(The task): For each entry, repeat the text exactly and omit any picture it holds.

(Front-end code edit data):
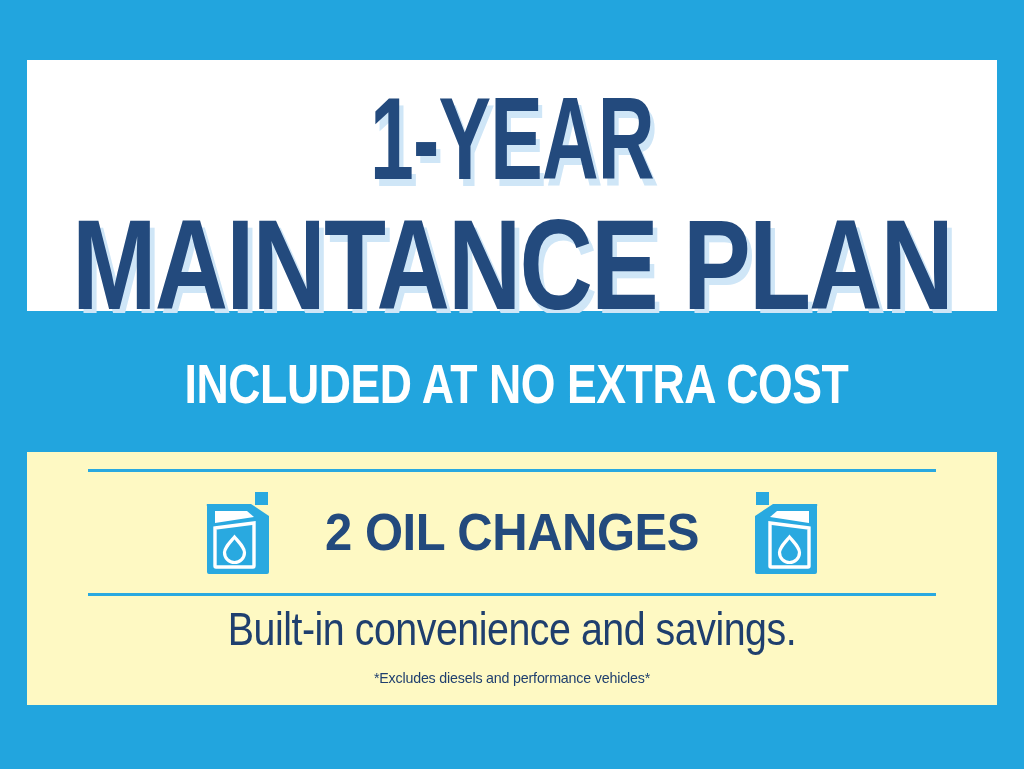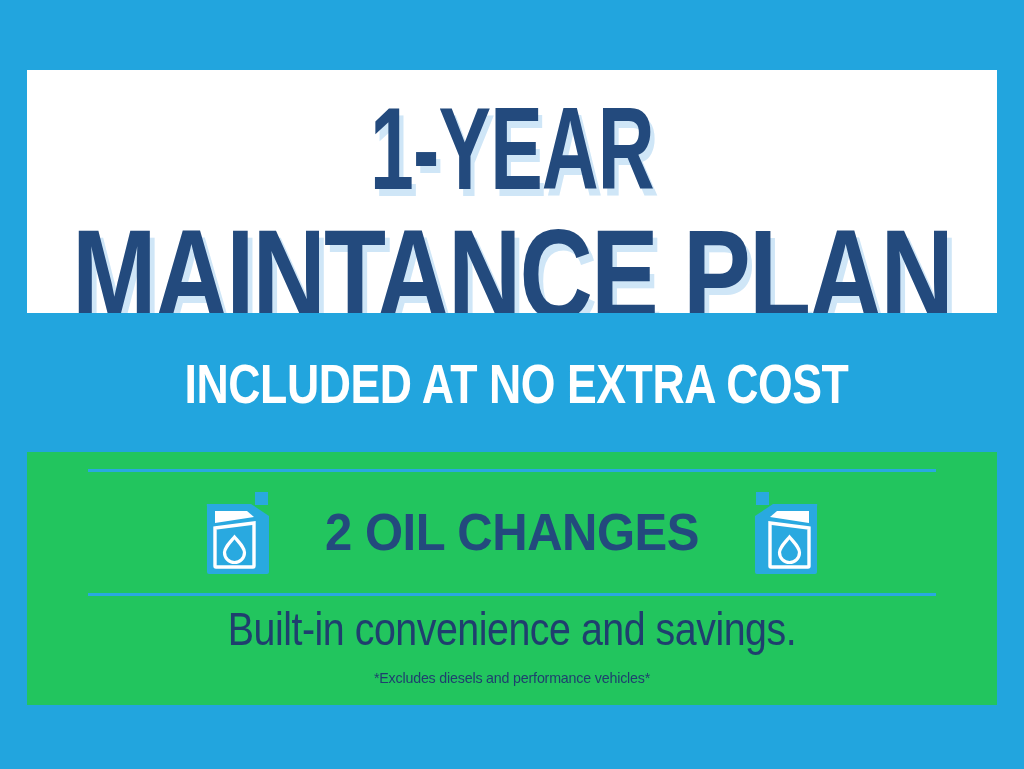--- a/index.html
+++ b/index.html
@@ -18,21 +18,21 @@
     position: relative;
     width: 1024px;
     height: 769px;
     background: #22a5de;
   }
 
   
   .card-top {
     position: absolute;
     left: 27px;
-    top: 70px;
+    top: 60px;
     width: 970px;
     height: 251px;
     background: #ffffff;
   }
 
   .headline-wrap {
     position: absolute;
     left: 0;
     top: 0;
     width: 100%;
@@ -103,21 +103,21 @@
     white-space: nowrap;
   }
 
   
   .card-bottom {
     position: absolute;
     left: 27px;
     top: 452px;
     width: 970px;
     height: 253px;
-    background: #22c55e;
+    background: #fef9c3;
   }
 
   .rule {
     position: absolute;
     left: 61px;
     width: 848px;
     height: 3px;
     background: #29a9e0;
   }
   .rule-top { top: 17px; }

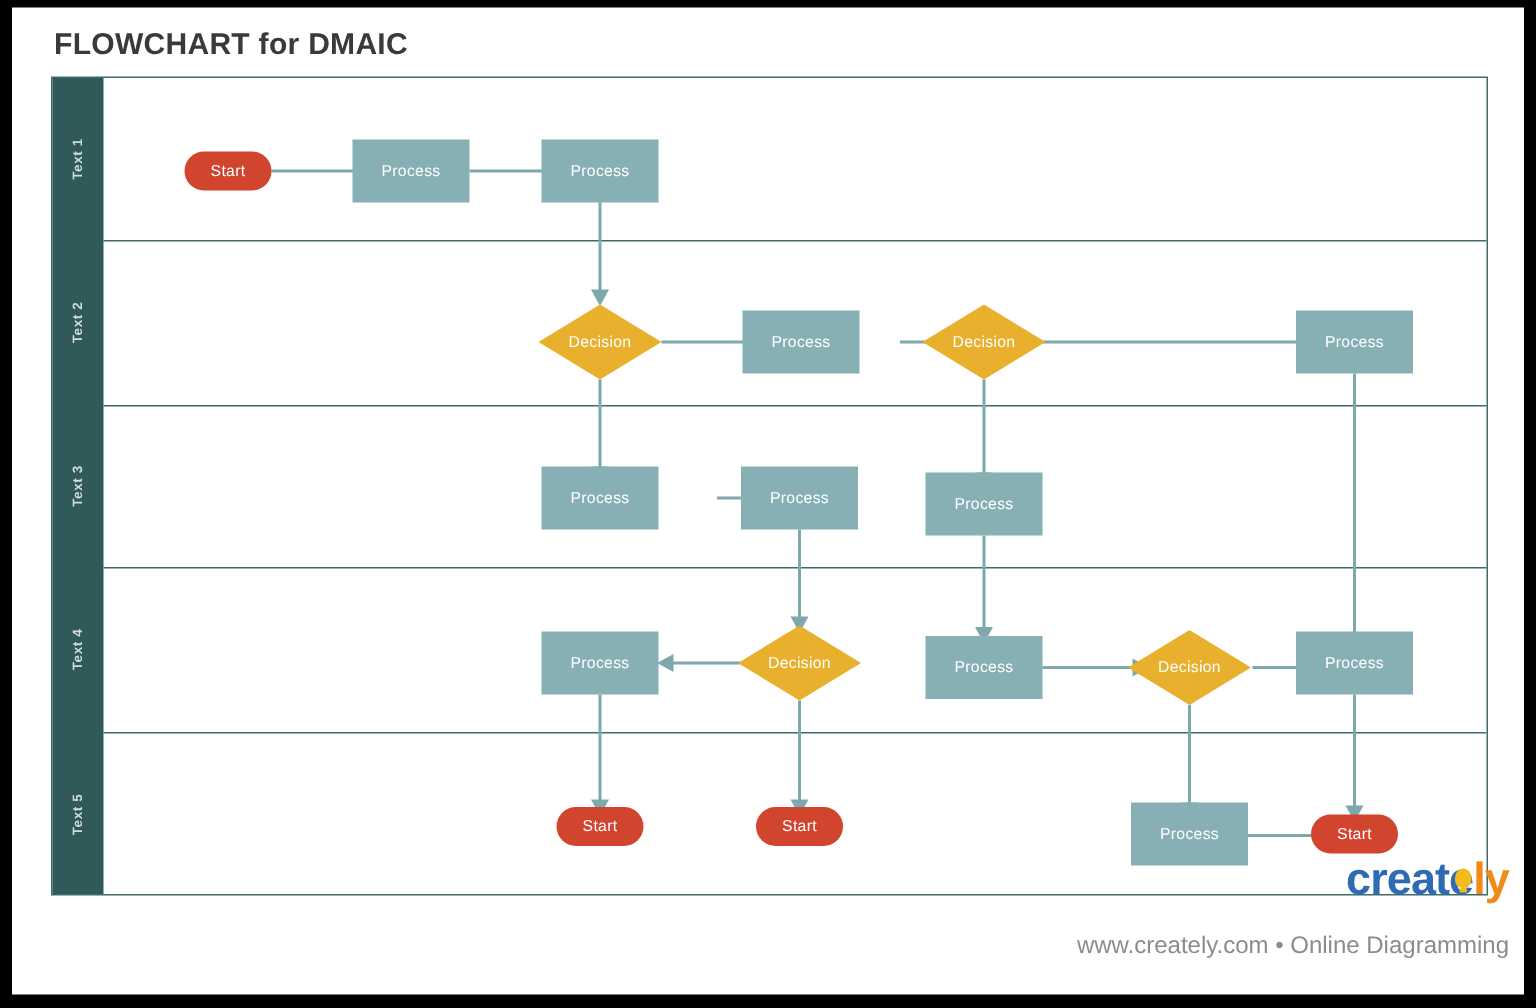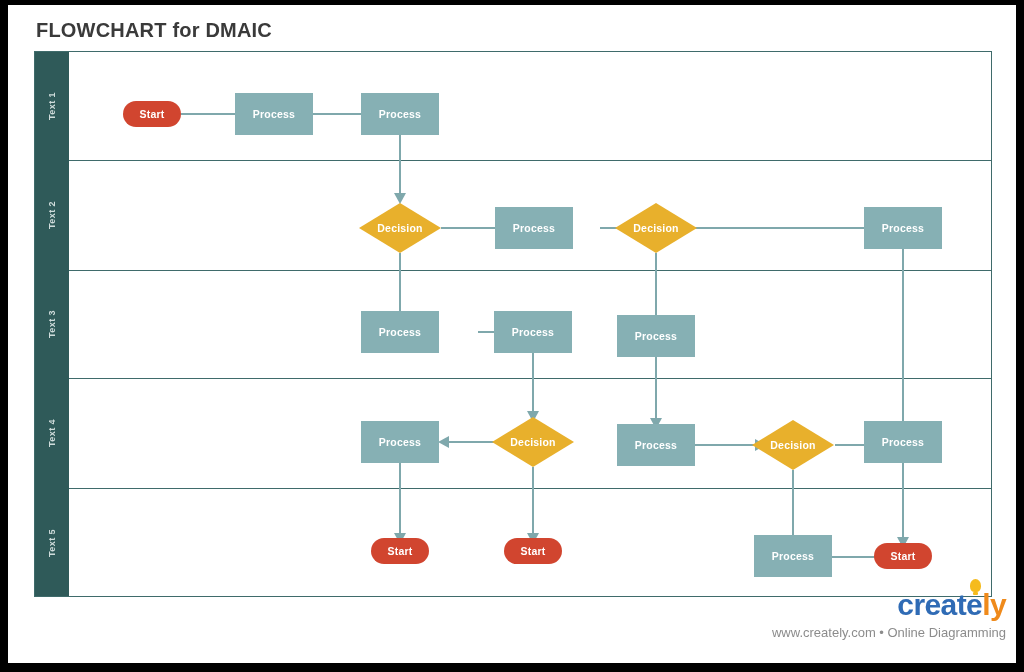--- a/index.html
+++ b/index.html
@@ -90,21 +90,20 @@
     position: absolute;
     box-sizing: border-box;
     display: flex;
     align-items: center;
     justify-content: center;
     color: #ffffff;
     font-size: 10.5px;
     letter-spacing: 0.2px;
     z-index: 5;
     text-align: center;
-    font-weight: bold;
   }
   .node.process {
     background: #86b0b4;
     width: 78px;
     height: 42px;
   }
   .node.terminator {
     background: #d1452f;
     width: 58px;
     height: 26px;
@@ -190,22 +189,22 @@
     content: "";
     position: absolute;
     left: 3px;
     bottom: -3px;
     width: 5px;
     height: 3px;
     background: #f5bb1d;
     border-radius: 1px;
   }
   #brand-tag {
-    margin-top: 6px;
-    font-size: 13px;
+    margin-top: 21px;
+    font-size: 16px;
     color: #8c8c8c;
     white-space: nowrap;
   }
 </style>
 </head>
 <body>
 
 <div id="page">
   <div id="canvas">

(Answer):
--- a/index.html
+++ b/index.html
@@ -18,21 +18,21 @@
     position: relative;
     width: 1024px;
     height: 769px;
     background: #22a5de;
   }
 
   
   .card-top {
     position: absolute;
     left: 27px;
-    top: 70px;
+    top: 60px;
     width: 970px;
     height: 251px;
     background: #ffffff;
   }
 
   .headline-wrap {
     position: absolute;
     left: 0;
     top: 0;
     width: 100%;
@@ -103,21 +103,21 @@
     white-space: nowrap;
   }
 
   
   .card-bottom {
     position: absolute;
     left: 27px;
     top: 452px;
     width: 970px;
     height: 253px;
-    background: #22c55e;
+    background: #fef9c3;
   }
 
   .rule {
     position: absolute;
     left: 61px;
     width: 848px;
     height: 3px;
     background: #29a9e0;
   }
   .rule-top { top: 17px; }

--- a/index.html
+++ b/index.html
@@ -90,21 +90,20 @@
     position: absolute;
     box-sizing: border-box;
     display: flex;
     align-items: center;
     justify-content: center;
     color: #ffffff;
     font-size: 10.5px;
     letter-spacing: 0.2px;
     z-index: 5;
     text-align: center;
-    font-weight: bold;
   }
   .node.process {
     background: #86b0b4;
     width: 78px;
     height: 42px;
   }
   .node.terminator {
     background: #d1452f;
     width: 58px;
     height: 26px;
@@ -190,22 +189,22 @@
     content: "";
     position: absolute;
     left: 3px;
     bottom: -3px;
     width: 5px;
     height: 3px;
     background: #f5bb1d;
     border-radius: 1px;
   }
   #brand-tag {
-    margin-top: 6px;
-    font-size: 13px;
+    margin-top: 21px;
+    font-size: 16px;
     color: #8c8c8c;
     white-space: nowrap;
   }
 </style>
 </head>
 <body>
 
 <div id="page">
   <div id="canvas">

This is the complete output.